- _Task to carry out_:
Which lines of the records contain the word "DejaVu"? Copy each one.

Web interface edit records
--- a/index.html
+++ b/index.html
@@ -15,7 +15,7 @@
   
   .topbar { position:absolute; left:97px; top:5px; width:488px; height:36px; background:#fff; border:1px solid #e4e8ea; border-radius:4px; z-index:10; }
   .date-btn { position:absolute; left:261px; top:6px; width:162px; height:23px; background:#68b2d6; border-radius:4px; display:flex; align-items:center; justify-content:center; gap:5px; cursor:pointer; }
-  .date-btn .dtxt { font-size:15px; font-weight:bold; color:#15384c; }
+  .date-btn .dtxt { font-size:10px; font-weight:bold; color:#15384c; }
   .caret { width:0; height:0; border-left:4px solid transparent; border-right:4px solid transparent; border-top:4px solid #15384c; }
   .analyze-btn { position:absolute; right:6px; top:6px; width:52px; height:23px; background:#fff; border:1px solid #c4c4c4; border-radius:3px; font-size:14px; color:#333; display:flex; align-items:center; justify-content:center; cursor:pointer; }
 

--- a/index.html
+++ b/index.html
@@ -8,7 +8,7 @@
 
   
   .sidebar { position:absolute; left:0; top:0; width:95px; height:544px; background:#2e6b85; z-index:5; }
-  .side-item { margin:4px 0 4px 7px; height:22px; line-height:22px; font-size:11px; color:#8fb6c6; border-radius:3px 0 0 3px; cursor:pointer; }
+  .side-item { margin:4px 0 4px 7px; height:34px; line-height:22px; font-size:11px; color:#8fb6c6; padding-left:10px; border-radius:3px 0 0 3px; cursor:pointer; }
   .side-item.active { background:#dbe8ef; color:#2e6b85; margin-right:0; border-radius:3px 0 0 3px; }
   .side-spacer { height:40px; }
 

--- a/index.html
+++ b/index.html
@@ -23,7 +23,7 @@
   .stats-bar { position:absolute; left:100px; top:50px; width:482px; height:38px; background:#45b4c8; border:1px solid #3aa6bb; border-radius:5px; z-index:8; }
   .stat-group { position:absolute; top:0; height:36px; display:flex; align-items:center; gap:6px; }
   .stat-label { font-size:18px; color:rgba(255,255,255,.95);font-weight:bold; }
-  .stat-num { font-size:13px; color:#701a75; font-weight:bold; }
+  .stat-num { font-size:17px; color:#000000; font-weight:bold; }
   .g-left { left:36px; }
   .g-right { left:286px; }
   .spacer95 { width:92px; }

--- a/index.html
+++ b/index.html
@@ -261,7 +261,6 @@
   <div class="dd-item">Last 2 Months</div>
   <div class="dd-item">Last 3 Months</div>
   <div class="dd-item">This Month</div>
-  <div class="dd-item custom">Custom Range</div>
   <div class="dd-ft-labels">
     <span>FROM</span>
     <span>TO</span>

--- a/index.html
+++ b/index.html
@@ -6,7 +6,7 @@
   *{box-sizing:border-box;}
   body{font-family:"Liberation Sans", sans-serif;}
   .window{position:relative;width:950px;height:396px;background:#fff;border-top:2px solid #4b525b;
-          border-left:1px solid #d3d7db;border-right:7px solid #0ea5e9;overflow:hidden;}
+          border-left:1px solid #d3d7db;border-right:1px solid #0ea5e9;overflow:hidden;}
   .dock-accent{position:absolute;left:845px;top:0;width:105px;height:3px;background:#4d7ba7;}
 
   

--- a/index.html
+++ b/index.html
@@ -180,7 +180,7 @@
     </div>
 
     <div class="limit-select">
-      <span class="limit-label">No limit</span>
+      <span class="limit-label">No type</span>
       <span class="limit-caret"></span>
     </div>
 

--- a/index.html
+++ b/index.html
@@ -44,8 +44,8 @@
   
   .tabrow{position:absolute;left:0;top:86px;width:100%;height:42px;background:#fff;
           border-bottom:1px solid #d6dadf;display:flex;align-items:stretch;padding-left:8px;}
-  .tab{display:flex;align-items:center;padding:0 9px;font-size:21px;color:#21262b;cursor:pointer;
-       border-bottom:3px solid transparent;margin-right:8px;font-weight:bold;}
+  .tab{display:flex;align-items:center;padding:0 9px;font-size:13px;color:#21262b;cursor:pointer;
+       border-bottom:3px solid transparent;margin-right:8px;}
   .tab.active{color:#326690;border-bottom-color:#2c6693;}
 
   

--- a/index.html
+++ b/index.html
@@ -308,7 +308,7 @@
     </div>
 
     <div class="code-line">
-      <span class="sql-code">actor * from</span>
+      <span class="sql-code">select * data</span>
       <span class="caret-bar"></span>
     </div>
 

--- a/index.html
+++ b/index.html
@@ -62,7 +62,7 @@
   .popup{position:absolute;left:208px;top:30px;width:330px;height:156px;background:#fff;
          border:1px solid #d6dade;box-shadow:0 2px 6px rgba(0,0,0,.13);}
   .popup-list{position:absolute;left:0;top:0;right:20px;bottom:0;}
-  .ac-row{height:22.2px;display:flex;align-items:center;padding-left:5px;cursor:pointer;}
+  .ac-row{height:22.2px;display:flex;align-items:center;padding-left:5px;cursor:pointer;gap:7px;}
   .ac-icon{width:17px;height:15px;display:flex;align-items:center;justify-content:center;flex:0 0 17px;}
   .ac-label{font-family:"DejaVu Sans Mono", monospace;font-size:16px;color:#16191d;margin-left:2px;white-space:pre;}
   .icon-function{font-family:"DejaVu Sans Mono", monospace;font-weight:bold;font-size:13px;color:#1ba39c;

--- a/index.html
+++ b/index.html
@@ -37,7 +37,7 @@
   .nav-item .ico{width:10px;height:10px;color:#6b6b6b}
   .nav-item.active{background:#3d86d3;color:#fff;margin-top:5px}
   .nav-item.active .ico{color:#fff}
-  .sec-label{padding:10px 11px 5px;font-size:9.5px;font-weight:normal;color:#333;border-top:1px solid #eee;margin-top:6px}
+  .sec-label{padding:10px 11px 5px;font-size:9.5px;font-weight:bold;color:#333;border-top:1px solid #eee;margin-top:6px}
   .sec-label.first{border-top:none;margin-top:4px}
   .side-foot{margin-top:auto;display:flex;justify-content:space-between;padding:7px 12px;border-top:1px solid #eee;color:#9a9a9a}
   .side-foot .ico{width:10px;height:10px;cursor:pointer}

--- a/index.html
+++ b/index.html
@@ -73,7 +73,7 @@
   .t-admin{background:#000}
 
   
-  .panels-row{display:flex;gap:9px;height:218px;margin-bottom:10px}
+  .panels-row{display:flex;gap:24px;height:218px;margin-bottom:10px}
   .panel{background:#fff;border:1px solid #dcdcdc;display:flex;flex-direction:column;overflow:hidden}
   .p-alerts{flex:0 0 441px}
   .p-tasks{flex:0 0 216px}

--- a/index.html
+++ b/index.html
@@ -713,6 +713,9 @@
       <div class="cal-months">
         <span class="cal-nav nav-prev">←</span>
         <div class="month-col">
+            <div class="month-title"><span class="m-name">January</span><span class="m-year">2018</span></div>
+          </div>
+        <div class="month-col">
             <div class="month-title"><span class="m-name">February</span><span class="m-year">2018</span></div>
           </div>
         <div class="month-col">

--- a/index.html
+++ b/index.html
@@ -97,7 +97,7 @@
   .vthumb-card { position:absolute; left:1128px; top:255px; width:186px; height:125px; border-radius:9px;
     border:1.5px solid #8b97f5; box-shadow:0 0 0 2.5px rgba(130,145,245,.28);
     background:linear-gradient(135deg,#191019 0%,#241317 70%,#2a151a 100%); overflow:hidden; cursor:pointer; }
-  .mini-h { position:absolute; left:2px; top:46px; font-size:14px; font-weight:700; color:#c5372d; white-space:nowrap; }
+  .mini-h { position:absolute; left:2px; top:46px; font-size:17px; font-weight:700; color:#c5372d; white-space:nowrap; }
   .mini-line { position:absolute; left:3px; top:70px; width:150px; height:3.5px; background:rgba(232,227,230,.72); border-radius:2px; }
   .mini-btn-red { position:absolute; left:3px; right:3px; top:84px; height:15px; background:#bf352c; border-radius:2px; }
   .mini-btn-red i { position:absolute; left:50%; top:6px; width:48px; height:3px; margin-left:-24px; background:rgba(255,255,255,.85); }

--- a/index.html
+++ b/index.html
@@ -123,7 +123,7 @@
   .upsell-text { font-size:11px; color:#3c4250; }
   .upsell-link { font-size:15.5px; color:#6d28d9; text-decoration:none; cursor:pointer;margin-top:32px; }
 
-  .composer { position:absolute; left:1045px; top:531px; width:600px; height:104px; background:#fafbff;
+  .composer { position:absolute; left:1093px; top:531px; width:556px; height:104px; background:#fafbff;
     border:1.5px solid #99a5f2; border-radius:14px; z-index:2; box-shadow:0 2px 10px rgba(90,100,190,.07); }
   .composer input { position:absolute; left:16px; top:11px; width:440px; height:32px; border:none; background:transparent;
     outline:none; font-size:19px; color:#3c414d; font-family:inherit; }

- _Finished task_:
   .ac-label{font-family:"DejaVu Sans Mono", monospace;font-size:16px;color:#16191d;margin-left:2px;white-space:pre;}
   .icon-function{font-family:"DejaVu Sans Mono", monospace;font-weight:bold;font-size:13px;color:#1ba39c;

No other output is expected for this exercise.